Address
- 105 Summerhill Road Spotswood, Middlesex County, New Jersey, 08884 United States
- Coordinates: 40°23′39″N 74°23′38″W﻿ / ﻿40.39413°N 74.393969°W

District information
- Grades: PreK-12
- Superintendent: Jeff Bicsko
- Business administrator: Vita Marino
- Schools: 4

Students and staff
- Enrollment: 1,610 (as of 2020–21)
- Faculty: 136.5 FTEs
- Student–teacher ratio: 11.8:1

Other information
- District Factor Group: DE
- Website: www.spsd.us
| Ind. | Per pupil | District spending | Rank (*) | K-12 average | %± vs. average |
| 1A | Total Spending | $16,785 | 13 | $18,891 | −11.1% |
| 1 | Budgetary Cost | 12,781 | 12 | 14,783 | −13.5% |
| 2 | Classroom Instruction | 7,549 | 15 | 8,763 | −13.9% |
| 6 | Support Services | 1,992 | 23 | 2,392 | −16.7% |
| 8 | Administrative Cost | 1,258 | 2 | 1,485 | −15.3% |
| 10 | Operations & Maintenance | 1,608 | 27 | 1,783 | −9.8% |
| 13 | Extracurricular Activities | 358 | 12 | 268 | 33.6% |
| 16 | Median Teacher Salary | 54,000 | 9 | 64,043 |
Data from NJDoE 2014 Taxpayers' Guide to Education Spending. *Of K-12 districts with up to 1,800 students. Lowest spending=1; Highest=49

= Spotswood Public Schools =

School district in Middlesex County, New Jersey, US

The Spotswood Public Schools are a comprehensive community public school district that serves students in pre-kindergarten through twelfth grade from Helmetta and Spotswood, in Middlesex County, in the U.S. state of New Jersey.

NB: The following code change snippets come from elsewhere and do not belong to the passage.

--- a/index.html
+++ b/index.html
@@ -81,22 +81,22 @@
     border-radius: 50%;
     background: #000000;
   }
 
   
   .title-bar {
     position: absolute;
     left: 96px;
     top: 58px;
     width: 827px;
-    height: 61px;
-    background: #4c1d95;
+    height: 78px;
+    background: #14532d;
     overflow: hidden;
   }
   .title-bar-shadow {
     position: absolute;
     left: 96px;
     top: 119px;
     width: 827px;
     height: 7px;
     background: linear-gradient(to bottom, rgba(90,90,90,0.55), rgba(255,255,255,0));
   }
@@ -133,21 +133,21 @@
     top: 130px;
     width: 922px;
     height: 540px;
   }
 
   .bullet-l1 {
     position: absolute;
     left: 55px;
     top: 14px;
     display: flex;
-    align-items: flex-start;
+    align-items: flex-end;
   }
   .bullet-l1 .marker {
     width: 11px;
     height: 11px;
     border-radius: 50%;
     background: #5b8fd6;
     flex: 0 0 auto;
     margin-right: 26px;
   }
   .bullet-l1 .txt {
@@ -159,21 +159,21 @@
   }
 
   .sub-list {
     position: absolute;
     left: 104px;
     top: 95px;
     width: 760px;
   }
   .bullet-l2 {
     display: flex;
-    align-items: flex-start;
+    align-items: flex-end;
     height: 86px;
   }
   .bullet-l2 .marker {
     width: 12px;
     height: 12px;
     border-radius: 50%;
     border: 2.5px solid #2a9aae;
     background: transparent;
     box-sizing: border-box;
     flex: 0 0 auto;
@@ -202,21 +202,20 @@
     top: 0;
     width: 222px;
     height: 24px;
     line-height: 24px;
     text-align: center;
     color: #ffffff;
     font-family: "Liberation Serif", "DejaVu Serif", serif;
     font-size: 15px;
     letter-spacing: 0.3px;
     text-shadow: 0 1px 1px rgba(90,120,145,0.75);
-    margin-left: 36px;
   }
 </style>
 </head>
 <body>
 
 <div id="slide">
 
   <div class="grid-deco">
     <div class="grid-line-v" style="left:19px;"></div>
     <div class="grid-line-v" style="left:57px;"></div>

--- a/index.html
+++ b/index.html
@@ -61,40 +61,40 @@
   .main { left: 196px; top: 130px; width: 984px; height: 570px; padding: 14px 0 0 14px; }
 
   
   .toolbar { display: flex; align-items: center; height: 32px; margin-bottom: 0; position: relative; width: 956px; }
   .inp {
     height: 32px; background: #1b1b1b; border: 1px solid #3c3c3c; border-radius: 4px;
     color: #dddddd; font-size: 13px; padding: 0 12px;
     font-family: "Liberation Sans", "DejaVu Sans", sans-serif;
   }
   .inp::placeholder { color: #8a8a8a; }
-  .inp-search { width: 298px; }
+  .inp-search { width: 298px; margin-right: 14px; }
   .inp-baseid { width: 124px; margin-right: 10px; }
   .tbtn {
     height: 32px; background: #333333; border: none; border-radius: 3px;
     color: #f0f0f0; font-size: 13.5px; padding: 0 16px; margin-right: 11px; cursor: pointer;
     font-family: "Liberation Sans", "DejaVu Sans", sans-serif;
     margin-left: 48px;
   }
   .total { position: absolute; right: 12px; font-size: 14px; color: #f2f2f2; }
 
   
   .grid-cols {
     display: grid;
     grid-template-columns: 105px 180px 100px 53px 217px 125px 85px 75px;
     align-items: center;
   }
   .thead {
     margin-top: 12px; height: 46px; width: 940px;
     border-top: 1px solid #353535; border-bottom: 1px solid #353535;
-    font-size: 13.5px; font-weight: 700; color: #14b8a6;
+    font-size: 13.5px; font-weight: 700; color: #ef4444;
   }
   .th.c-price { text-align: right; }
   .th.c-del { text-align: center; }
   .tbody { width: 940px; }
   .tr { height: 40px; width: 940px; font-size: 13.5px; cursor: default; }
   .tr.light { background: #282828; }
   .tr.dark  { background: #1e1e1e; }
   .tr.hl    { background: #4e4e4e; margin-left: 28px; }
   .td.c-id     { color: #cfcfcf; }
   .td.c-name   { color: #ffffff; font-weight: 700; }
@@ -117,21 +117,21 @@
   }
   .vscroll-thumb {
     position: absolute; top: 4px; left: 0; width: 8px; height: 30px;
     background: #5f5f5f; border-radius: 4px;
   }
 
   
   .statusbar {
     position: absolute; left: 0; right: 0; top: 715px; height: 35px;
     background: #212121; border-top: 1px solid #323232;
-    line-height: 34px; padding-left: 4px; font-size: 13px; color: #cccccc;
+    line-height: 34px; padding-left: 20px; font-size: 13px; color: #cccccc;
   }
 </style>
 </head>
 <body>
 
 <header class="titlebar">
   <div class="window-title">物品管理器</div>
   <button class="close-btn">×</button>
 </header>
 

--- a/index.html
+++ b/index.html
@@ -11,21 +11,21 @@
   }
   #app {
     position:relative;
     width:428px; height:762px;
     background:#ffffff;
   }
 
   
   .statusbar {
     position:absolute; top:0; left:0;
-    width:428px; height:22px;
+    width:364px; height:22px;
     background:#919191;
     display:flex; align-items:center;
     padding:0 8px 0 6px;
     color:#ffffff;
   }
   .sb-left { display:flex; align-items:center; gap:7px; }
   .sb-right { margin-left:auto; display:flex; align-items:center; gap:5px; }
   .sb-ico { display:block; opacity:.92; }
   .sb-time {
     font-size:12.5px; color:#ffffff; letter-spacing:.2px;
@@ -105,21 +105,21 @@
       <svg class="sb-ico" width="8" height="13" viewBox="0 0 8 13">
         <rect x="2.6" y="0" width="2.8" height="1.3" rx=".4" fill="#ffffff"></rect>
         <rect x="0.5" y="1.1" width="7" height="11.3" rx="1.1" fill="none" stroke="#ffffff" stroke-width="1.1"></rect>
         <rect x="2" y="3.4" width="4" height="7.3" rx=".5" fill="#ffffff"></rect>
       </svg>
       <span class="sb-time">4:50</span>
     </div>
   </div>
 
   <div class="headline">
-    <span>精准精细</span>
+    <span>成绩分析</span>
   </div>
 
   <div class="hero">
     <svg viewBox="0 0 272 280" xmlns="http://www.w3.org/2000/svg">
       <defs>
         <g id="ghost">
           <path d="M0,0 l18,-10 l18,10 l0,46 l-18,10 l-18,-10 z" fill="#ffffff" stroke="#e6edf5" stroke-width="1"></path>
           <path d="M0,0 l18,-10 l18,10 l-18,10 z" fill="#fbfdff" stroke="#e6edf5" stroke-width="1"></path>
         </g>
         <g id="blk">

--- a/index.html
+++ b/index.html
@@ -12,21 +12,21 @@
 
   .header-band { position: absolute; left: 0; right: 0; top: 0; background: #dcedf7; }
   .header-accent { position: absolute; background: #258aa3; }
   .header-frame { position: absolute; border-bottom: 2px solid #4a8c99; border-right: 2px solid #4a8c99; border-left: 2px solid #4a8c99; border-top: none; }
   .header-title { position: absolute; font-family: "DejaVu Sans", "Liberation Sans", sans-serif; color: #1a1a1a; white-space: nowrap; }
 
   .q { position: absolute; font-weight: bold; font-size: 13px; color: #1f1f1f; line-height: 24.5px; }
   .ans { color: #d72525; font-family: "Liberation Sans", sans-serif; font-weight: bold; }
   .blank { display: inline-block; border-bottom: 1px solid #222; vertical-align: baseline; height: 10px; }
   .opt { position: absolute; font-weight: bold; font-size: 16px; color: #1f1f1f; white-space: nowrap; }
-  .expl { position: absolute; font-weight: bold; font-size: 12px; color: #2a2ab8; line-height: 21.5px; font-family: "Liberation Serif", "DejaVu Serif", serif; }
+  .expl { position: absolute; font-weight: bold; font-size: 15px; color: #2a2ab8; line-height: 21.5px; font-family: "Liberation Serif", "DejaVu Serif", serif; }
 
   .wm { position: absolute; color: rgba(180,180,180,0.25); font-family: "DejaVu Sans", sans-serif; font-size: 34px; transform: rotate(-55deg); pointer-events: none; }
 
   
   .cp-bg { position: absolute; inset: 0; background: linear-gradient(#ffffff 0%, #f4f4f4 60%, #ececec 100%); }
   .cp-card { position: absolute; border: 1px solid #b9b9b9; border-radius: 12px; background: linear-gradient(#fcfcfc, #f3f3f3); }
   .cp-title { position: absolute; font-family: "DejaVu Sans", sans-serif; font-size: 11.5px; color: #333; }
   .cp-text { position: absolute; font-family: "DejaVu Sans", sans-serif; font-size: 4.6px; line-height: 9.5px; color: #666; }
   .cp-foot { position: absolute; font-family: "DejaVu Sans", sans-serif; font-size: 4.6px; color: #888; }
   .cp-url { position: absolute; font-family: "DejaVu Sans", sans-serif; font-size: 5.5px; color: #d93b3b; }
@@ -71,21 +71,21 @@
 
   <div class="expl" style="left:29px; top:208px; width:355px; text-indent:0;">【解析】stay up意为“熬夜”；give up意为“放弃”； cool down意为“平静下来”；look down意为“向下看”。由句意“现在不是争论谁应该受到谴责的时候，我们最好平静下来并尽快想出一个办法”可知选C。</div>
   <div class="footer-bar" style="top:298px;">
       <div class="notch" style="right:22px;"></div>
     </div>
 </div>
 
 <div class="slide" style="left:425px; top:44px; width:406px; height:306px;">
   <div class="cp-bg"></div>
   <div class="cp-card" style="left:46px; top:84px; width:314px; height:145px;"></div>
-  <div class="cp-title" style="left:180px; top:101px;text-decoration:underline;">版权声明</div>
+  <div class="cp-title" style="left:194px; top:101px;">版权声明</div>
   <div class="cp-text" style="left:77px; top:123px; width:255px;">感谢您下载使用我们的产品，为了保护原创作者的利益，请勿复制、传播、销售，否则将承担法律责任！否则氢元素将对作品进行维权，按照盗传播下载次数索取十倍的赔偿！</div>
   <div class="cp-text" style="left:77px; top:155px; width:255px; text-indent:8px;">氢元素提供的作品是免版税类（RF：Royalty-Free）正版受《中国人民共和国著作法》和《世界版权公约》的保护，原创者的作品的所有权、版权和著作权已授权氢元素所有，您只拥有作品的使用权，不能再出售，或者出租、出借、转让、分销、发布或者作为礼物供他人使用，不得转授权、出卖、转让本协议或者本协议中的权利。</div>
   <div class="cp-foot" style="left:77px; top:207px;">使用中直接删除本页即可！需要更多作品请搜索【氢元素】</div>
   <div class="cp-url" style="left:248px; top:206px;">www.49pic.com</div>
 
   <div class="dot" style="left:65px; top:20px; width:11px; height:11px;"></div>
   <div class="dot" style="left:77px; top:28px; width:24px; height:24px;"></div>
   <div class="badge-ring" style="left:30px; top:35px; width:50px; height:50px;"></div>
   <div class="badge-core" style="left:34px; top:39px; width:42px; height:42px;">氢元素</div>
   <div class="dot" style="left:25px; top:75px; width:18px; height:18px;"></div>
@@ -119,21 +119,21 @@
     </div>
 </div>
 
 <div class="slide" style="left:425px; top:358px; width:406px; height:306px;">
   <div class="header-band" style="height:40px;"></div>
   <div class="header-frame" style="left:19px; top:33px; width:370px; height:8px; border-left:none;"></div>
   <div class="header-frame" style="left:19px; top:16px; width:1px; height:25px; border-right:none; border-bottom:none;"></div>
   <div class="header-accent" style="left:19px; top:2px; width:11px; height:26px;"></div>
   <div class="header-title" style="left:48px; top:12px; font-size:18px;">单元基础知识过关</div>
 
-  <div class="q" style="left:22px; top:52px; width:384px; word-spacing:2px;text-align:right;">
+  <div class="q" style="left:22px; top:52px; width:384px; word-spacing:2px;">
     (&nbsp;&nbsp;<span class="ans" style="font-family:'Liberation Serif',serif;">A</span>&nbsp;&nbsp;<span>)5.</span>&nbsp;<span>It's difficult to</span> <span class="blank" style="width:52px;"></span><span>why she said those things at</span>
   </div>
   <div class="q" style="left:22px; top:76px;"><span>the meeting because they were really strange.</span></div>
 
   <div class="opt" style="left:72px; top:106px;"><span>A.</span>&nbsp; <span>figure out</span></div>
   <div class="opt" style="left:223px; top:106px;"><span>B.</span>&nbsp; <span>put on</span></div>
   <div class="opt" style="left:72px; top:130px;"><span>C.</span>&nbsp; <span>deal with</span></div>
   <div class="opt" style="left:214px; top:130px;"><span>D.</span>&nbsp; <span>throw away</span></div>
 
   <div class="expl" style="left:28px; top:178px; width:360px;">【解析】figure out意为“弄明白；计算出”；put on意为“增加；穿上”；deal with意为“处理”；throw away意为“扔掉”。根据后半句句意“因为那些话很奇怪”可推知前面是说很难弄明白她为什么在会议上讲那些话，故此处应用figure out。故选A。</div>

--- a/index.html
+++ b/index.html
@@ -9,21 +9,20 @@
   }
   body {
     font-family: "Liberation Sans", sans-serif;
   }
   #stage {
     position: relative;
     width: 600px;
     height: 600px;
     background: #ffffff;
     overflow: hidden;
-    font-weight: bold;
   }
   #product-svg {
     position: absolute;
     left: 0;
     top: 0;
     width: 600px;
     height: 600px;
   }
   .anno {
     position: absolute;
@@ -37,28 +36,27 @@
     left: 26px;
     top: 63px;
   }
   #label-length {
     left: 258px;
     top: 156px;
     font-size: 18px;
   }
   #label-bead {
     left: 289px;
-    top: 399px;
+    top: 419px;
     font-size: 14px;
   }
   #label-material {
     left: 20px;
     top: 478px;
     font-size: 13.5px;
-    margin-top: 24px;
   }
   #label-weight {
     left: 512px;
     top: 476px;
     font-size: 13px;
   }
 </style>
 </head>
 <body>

Students from Helmetta, a non-operating district, attend school in Spotswood beginning in grammar school. Students from Milltown attend the high school as part of a sending/receiving relationship with the Milltown Public Schools.

As of the 2020–21 school year, the district, comprising four schools, had an enrollment of 1,610 students and 136.5 classroom teachers (on an FTE basis), for a student–teacher ratio of 11.8:1.

The district is classified by the New Jersey Department of Education as being in District Factor Group "DE", the fifth-highest of eight groupings. District Factor Groups organize districts statewide to allow comparison by common socioeconomic characteristics of the local districts. From lowest socioeconomic status to highest, the categories are A, B, CD, DE, FG, GH, I and J.

==Schools==
Schools in the district (with 2020–21 enrollment data from the National Center for Education Statistics) are:
- Elementary schools
- G. Austin Schoenly Elementary School with 207 students in grades PreK-1
  - Kate Gordon, principal
- E. Raymond Appleby Elementary School with 334 students in grades 2-5
  - Nancy Torchiano, principal
- Middle school
- Spotswood Memorial Middle School with 349 students in grades 6-8
  - Dan Cugini, principal
- High school
- Spotswood High School with 692 students in grades 9-12
  - Amy Jablonski, principal

==Administration==
Core members of the district's administration are:
- Jeff Bicsko, superintendent
- Vita Marino, business administrator and board secretary

Bicsko, who was previously the Assistant Superintendent of the Middlesex County Vocational and Technical Schools, replaced Graham Peabody who retired on July 1, 2025 after spending his entire career in education in Spotswood, starting in 1995 as a teacher and starting in 2017 as Superintendent.

==Board of education==
The district's board of education is composed of nine members who set policy and oversee the fiscal and educational operation of the district through its administration. As a Type II school district, the board's trustees are elected directly by voters to serve three-year terms of office on a staggered basis, with either one or two seats up for election each year held (since 2012) as part of the November general election. The board appoints a superintendent to oversee the district's day-to-day operations and a business administrator to supervise the business functions of the district.